During the tour of Pakistan, Rahul Dravid visited the Buddhist monuments in Taxila, an hour's drive from Islamabad. Lahore's lively and colourful Anarkali Bazaar and Peshawar's markets, which capture the mystic of the orient, proved popular with the Indians. And during a function at a Lahore college, the crowd chanted "Bala, Bala". Balaji's habit of smiling during adverse times made him enormously popular in Pakistan.
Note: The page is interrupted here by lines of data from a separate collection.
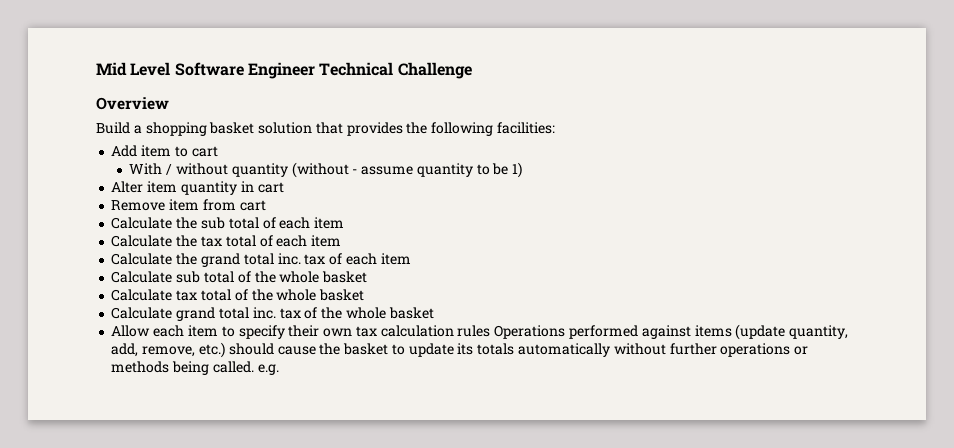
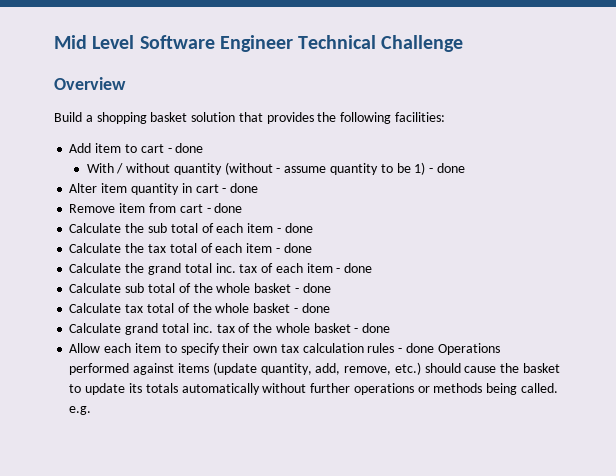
(218, 151) none -> [167,143,204,153] - done
(523, 170) none -> [429,163,465,173] - done
(284, 187) none -> [222,183,259,193] - done
(266, 205) none -> [206,203,243,213] - done
(345, 223) none -> [276,223,313,233] - done
(342, 241) none -> [275,243,312,253] - done
(411, 259) none -> [336,263,373,273] - done
(368, 277) none -> [294,283,331,293] - done
(365, 295) none -> [293,303,330,313] - done
(434, 313) none -> [354,323,391,333] - done
(491, 331) none -> [398,343,434,353] - done

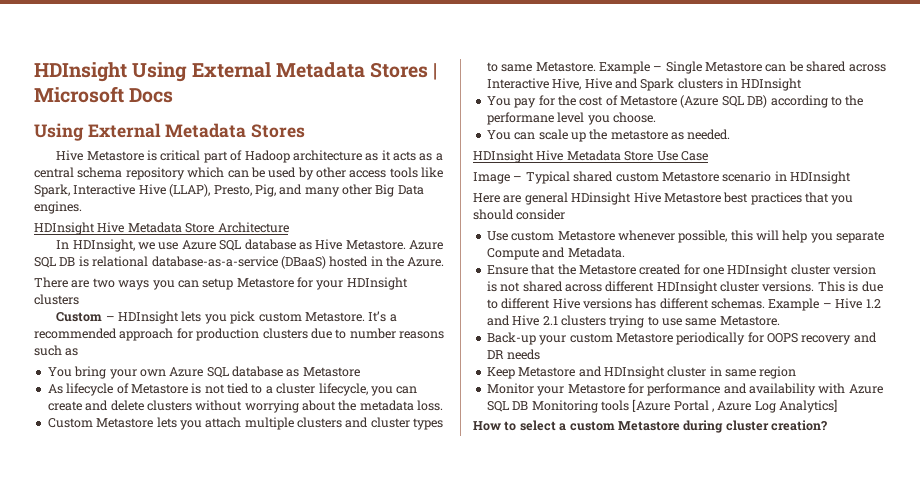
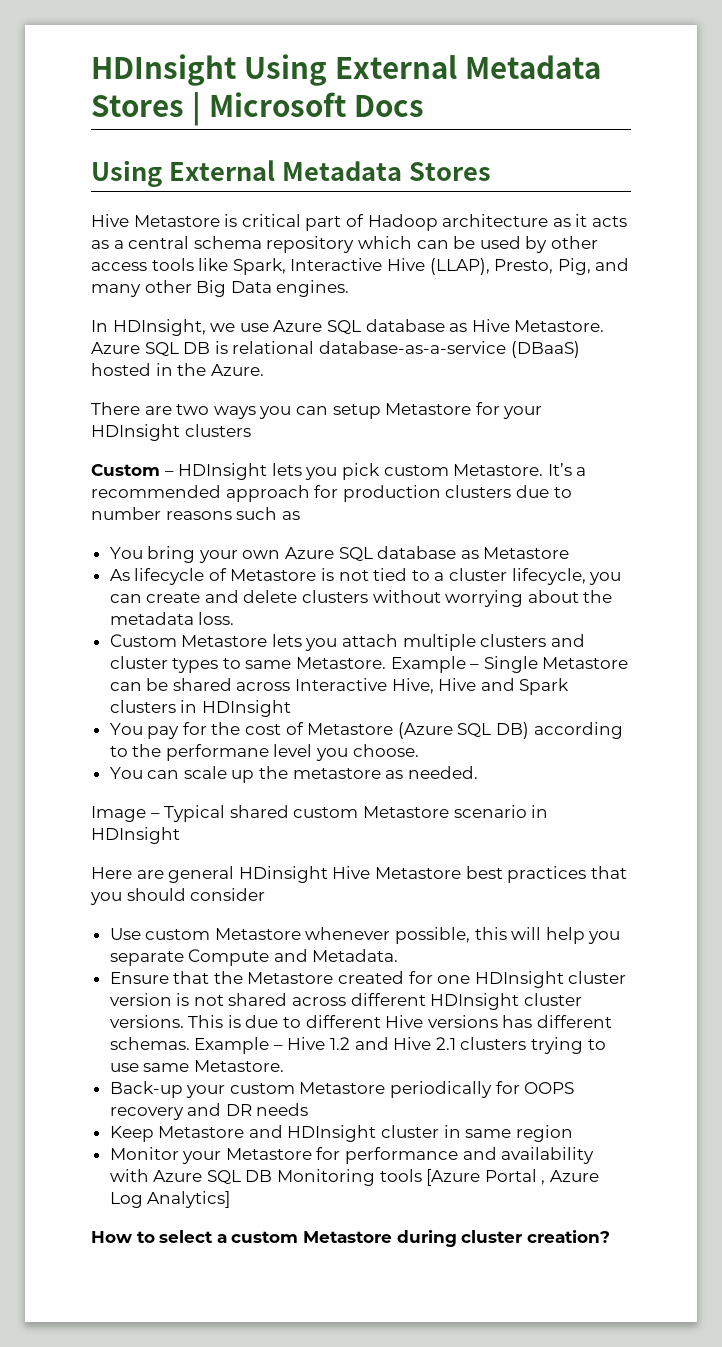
[34,222,289,235] // HDInsight Hive Metadata Store Architecture -> (350, 288) none
[473,150,708,163] // HDInsight Hive Metadata Store Use Case -> (478, 772) none

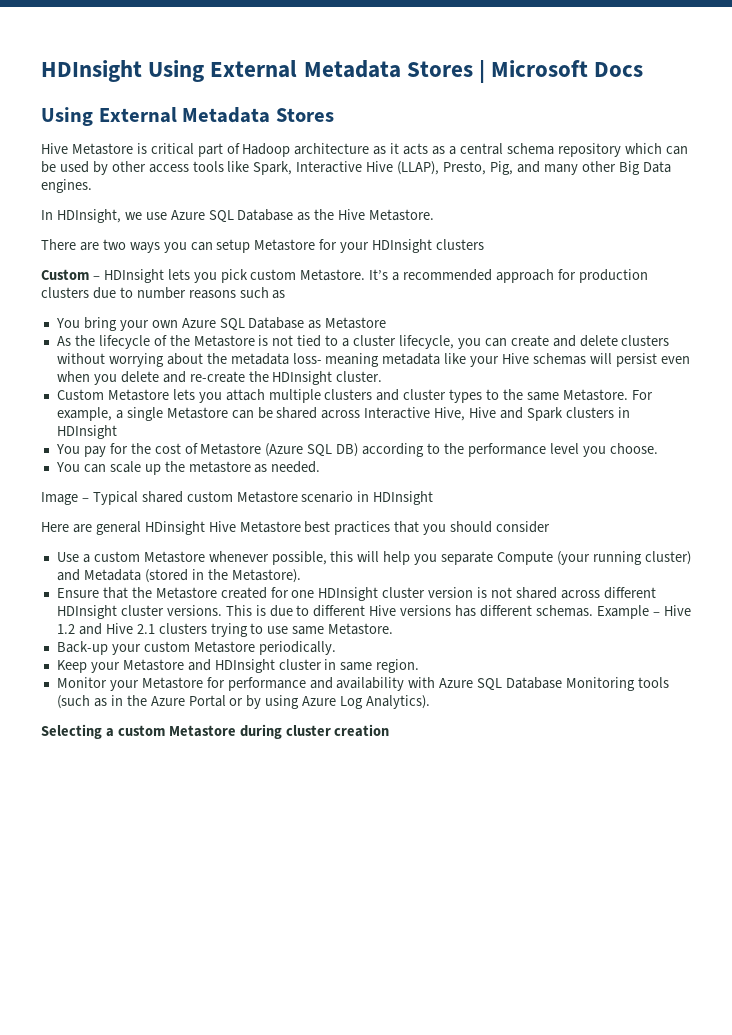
[365,319,468,332] database as -> [237,209,335,221] Database as the
[91,341,580,358] [91,363,264,376] Azure SQL DB is relational database-as-a-service (DBaaS) hosted in the Azure. -> (435, 215) none
[377,546,457,559] database -> [248,317,305,329] Database
(130, 575) none -> [74,335,95,346] the
(227, 574) none -> [169,335,190,346] the
[198,612,235,625] loss. -> [292,353,690,367] [56,371,383,385] loss- meaning metadata like your Hive schemas will persist even when you delete and re-create the HDInsight cluster.
[245,656,538,673] same Metastore. Example – Single -> [503,389,653,401] [56,407,163,421] the same Metastore. For example, a single
[165,744,269,761] performane -> [467,443,546,457] performance
(141, 934) none -> [82,554,90,563] a
[273,949,399,962] and Metadata. -> [556,551,691,565] [56,569,301,583] (your running cluster) and Metadata (stored in the Metastore).
[390,1081,575,1098] [109,1103,309,1120] periodically for OOPS recovery and DR needs -> [258,641,336,655] periodically.
(154, 1134) none -> [90,662,120,673] your
[515,1125,573,1142] region -> [376,659,420,673] region.
[245,1170,273,1182] DB -> [506,677,563,689] Database
[426,1169,600,1186] [109,1191,231,1208] [91,1230,214,1243] [Azure Portal , Azure Log Analytics] // How to select -> [56,695,431,709] [41,724,102,739] (such as in the Azure Portal or by using Azure Log Analytics). // Selecting
[526,1230,610,1243] creation? -> [334,724,390,737] creation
On the current tour, the Pakistanis hugely enjoyed their ferry ride in Kochi's backwaters, appreciated Kolkata's history, and relished their stay in the Garden City of Bangalore.

While thousands of Indians supporters travelled to Pakistan last year, during the Mohali Test in March the stadium was teeming with Pakistani aficionados. There was not a single incident of friction between rival fans. In fact, they were one united bunch that lapped up good cricket from both sides.

And they travelled around the cities, visited the shops and restaurants, mixed with the local people and saw for themselves what the truth was at the ground level - the reality was a radiant smile.

At a dinner hosted by Punjab Chief Minister Amarinder Singh for the huge contingent of Pakistani fans during the Mohali Test, folk and Sufi singer Hans Raj Hans thundered, "Together we, India and Pakistan, can be so strong."

Both the nations have seen luminous stars emerge from a labyrinth of maidans and galis, where the game blends with folklore and glory. And both the countries, a myriad of colours really on a canvas of cricket and life, have the opportunity to create a masterpiece together.

There was this image of the supporters from the two countries holding the flags together, braving rain and icy winds in Mohali. The process towards peace and friendship, gaining momentum, appears irreversible... despite the odds.